Data entries
▼

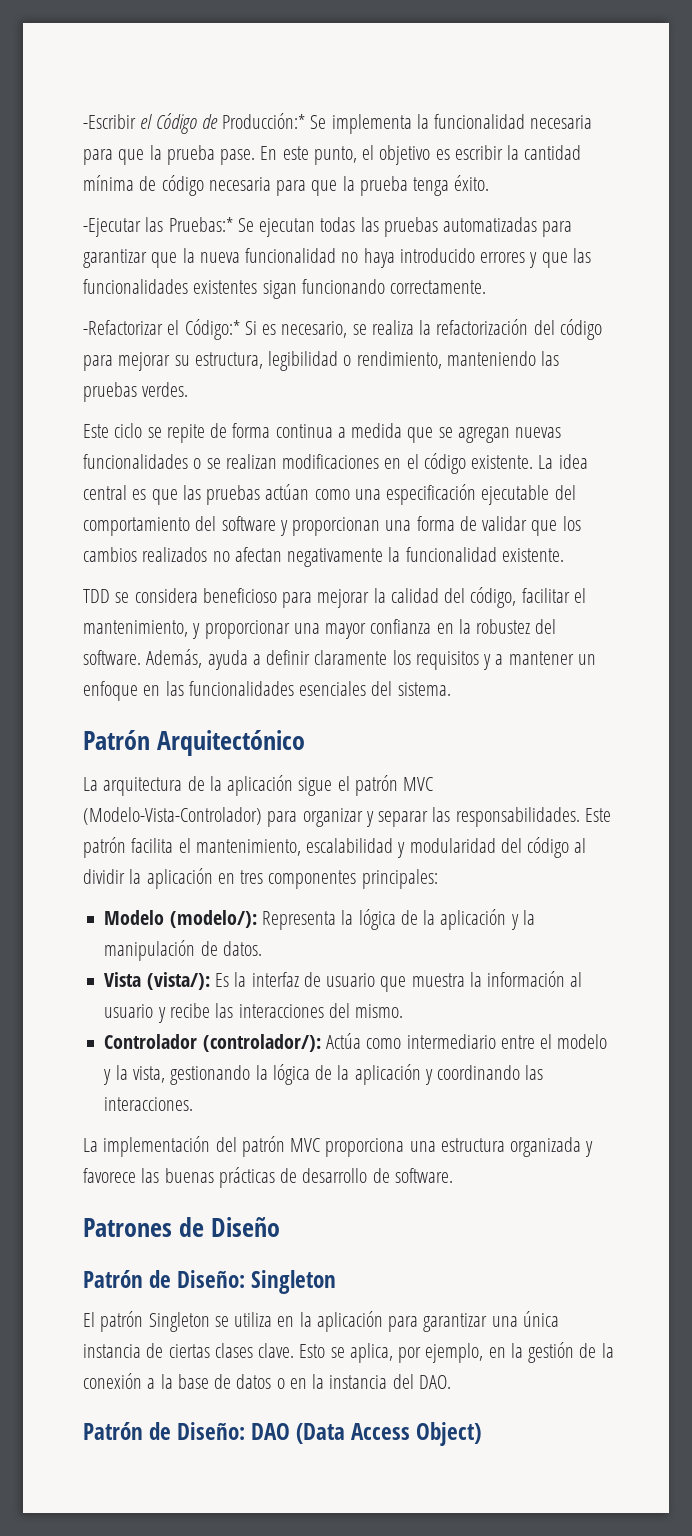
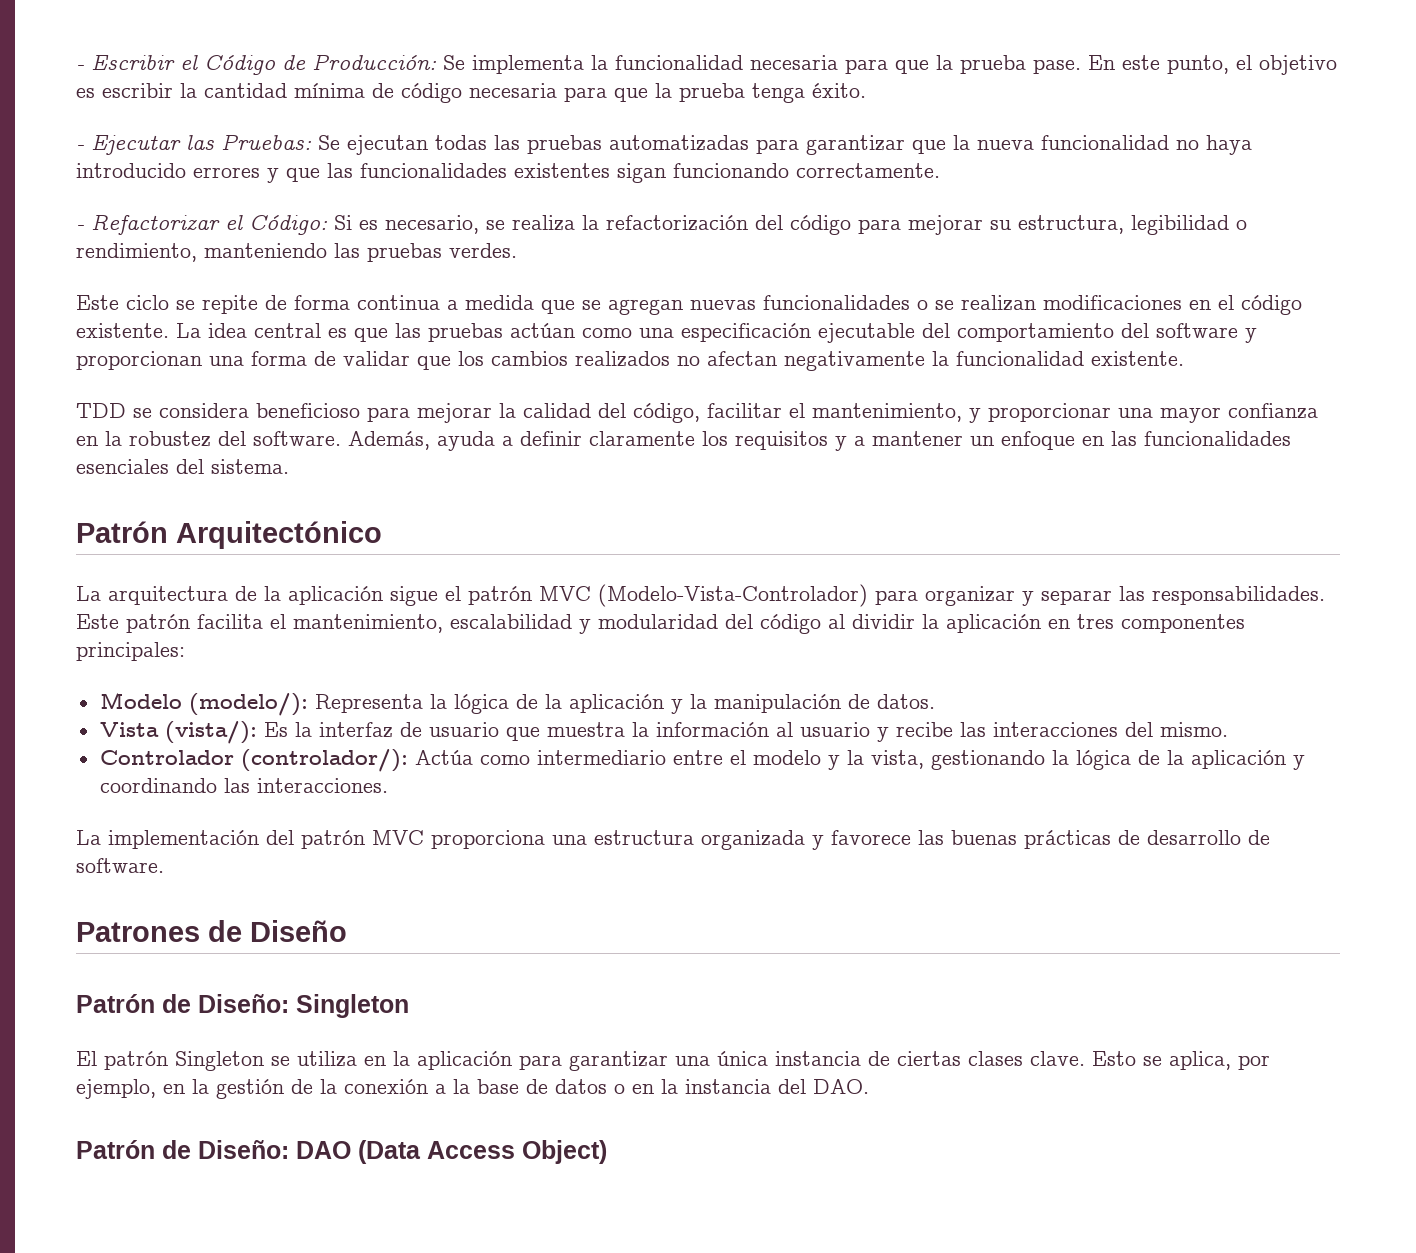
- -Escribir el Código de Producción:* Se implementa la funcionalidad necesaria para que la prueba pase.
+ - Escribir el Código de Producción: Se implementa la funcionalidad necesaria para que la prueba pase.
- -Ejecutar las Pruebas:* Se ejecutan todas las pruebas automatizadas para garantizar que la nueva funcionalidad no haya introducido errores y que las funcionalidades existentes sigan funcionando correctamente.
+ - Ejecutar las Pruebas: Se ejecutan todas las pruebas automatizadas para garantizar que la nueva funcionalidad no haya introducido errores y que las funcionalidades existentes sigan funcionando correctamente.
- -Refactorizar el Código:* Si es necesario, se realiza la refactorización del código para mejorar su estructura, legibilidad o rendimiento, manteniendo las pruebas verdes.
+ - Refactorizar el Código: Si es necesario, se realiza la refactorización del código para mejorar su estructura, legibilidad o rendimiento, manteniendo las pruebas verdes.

▲
▼

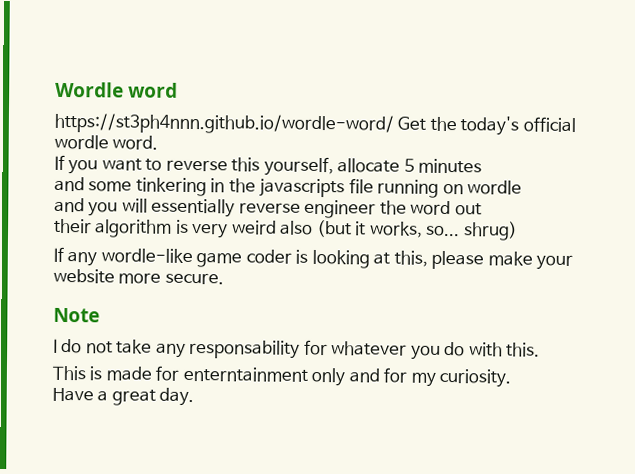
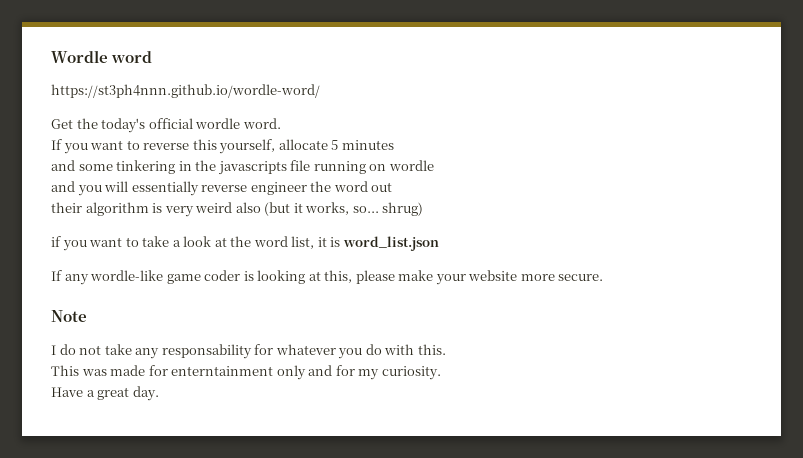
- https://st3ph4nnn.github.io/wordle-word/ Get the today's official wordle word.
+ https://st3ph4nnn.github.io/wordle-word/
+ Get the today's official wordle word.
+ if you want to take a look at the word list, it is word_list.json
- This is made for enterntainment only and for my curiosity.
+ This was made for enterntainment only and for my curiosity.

▲

## Exercise directions
Scan the entries above and show each line that contains the word "mejorar".

## Task result
- -Refactorizar el Código:* Si es necesario, se realiza la refactorización del código para mejorar su estructura, legibilidad o rendimiento, manteniendo las pruebas verdes.
+ - Refactorizar el Código: Si es necesario, se realiza la refactorización del código para mejorar su estructura, legibilidad o rendimiento, manteniendo las pruebas verdes.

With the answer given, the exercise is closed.